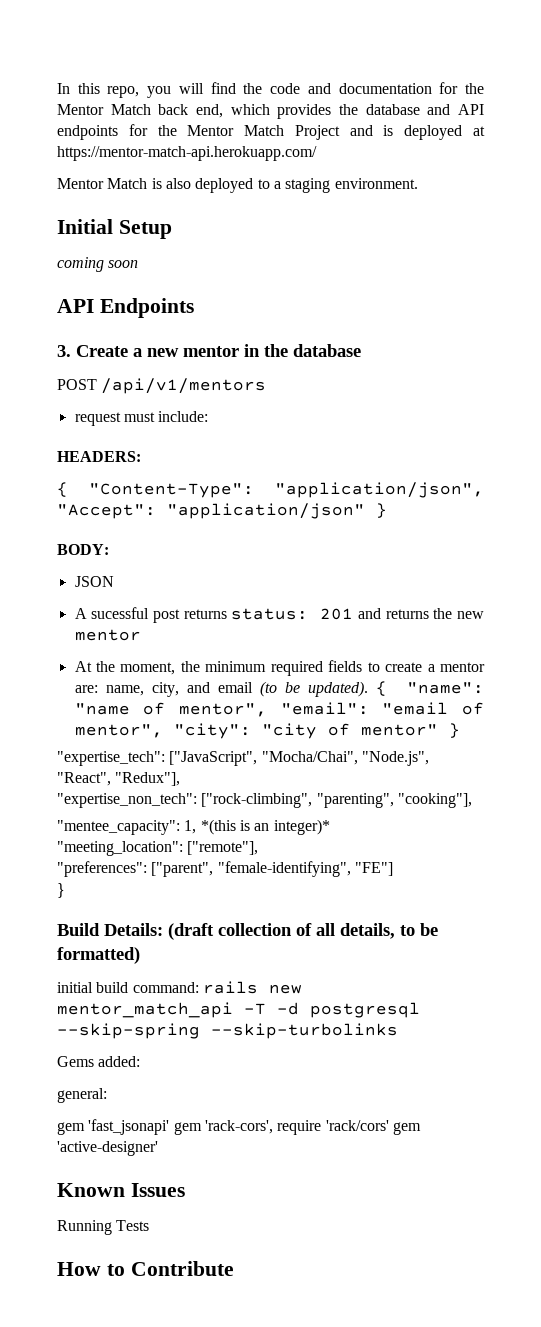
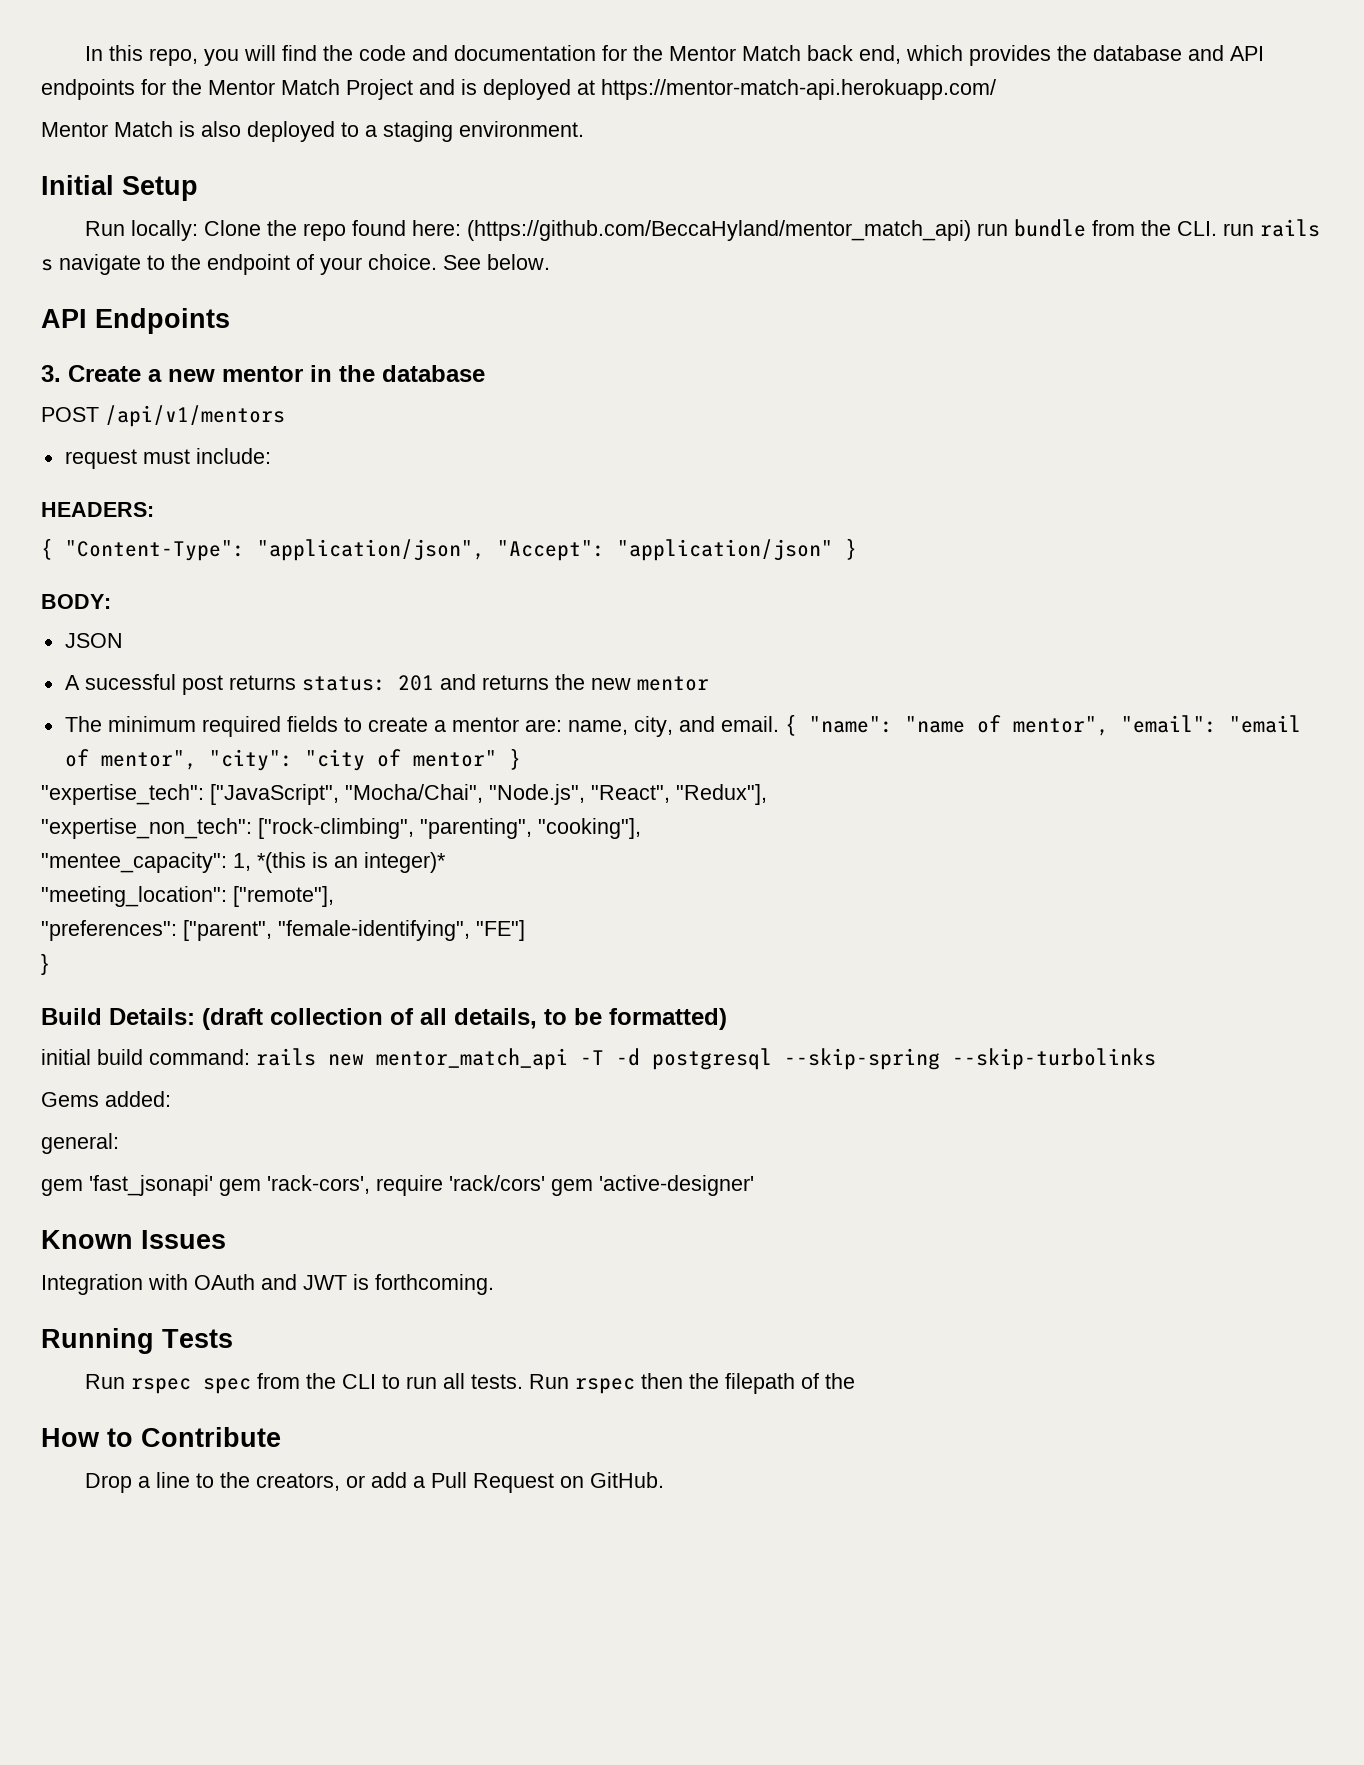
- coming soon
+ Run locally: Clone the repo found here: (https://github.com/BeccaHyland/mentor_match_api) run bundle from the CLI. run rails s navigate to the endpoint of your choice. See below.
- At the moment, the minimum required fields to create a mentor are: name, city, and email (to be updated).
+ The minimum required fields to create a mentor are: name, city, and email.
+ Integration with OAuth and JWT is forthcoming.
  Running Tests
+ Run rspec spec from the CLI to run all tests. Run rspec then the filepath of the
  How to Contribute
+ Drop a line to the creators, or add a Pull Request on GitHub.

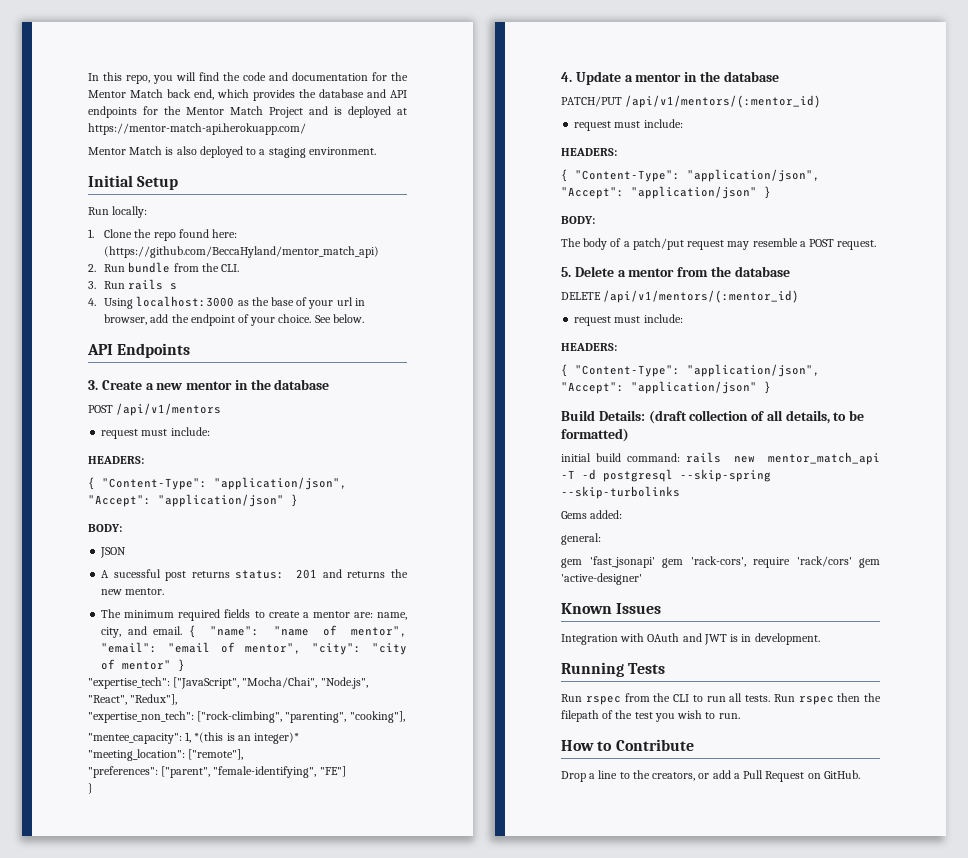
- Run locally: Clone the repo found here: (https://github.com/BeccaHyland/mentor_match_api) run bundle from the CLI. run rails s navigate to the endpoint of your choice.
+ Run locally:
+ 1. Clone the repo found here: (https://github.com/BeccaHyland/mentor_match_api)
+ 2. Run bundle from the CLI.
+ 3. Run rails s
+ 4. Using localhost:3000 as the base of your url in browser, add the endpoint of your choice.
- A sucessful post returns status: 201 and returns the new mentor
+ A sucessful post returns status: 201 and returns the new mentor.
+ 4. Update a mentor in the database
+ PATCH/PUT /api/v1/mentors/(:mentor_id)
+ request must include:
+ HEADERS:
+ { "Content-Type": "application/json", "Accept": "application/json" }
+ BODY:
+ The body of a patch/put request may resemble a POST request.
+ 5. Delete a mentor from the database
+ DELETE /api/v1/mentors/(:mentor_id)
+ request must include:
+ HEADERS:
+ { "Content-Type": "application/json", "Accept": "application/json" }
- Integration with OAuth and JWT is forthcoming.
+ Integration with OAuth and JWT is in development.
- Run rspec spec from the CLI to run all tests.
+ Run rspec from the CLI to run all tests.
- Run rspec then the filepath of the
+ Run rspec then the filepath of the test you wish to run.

□ □ □ □

● **Activity**
The job here is to find each line above with the word "rspec" and copy it.

● **Result of the task**
+ Run rspec spec from the CLI to run all tests. Run rspec then the filepath of the
- Run rspec spec from the CLI to run all tests.
+ Run rspec from the CLI to run all tests.
- Run rspec then the filepath of the
+ Run rspec then the filepath of the test you wish to run.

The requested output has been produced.